第390話「小国の商談」
グランヴェルド王国の国境沿いにある小国フェルゼン。その宮廷の一室で、大商人のハルムは、レグナスから派遣されてきた若い交易官と向き合っていた。
「今回提示された、塩の独占販売権の件ですが……」
ハルムが切り出すと、若い交易官は穏やかな笑みを崩さずに、一枚の書類を差し出した。
「我が国としては、フェルゼン国内のすべての流通網を、現在の価格のまま十年間維持することをお約束します。補助金も、すべて我が国の宮廷から直接支出されます」
ハルムは書類の数字を睨みつけ、背中に冷や汗が流れるのを感じた。
商人として、これほど有利で、損のない取引は存在しない。
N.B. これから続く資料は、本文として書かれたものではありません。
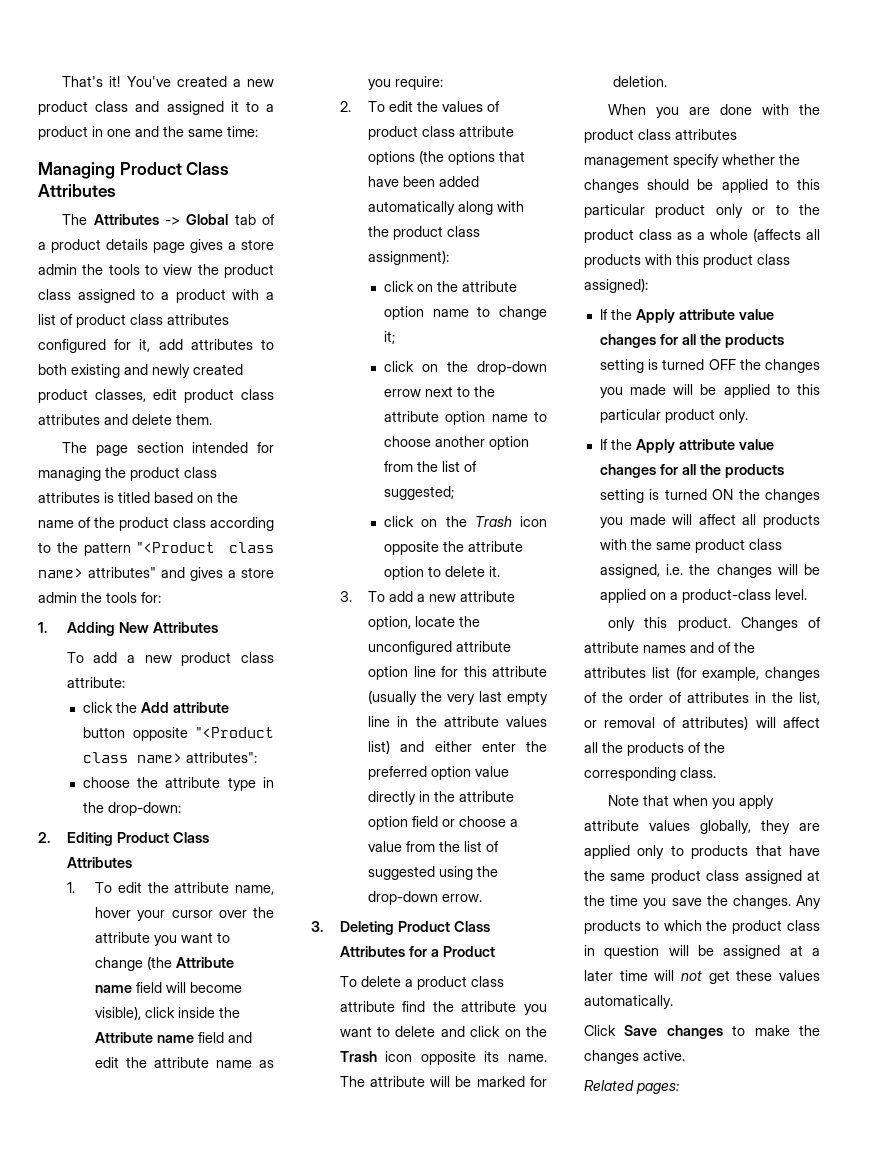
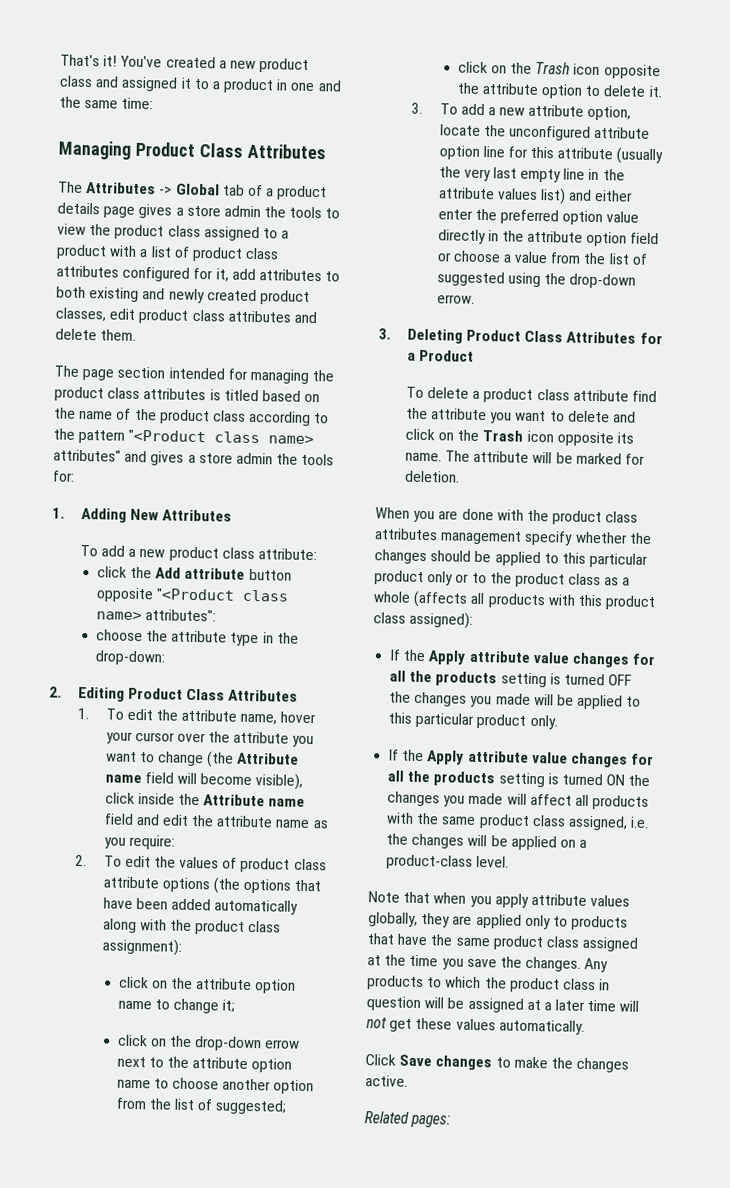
[608,617,821,631] [584,642,755,653] [584,666,820,681] [584,692,820,705] [584,716,820,730] [584,742,725,756] [584,767,716,781] // only this product. Changes of attribute names and of the attributes list (for example, changes of the order of attributes in the list, or removal of attributes) will affect all the products of the corresponding class. -> (510, 862) none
フェルゼンの塩不足は一瞬で解消され、ハルムの商会も莫大な富を得るだろう。だが、それは同時に、フェルゼンの全住民の命を繋ぐ「塩」という絶対的な資源の蛇口を、レグナスに完全に明け渡すことを意味していた。
断れば、国内の他の商人が喜んでこの席に座るだけだ。
「……お国には、ずいぶんと太っ腹な『宰相府』があるようですね」
ハルムが皮肉を込めて言うと、交易官は不思議そうに首をひねった。
「いえ、これは単なる地方の、通常の内政計画の一部に過ぎませんよ」
彼らは自分たちがどれほど恐ろしい支配の網を広げているか、自覚すらしていないのだ。ただ上に言われた通り、正しい数字を並べているだけ。ハルムは震える手で、その親切極まる奴隷契約書に、署名をせざるを得なかった。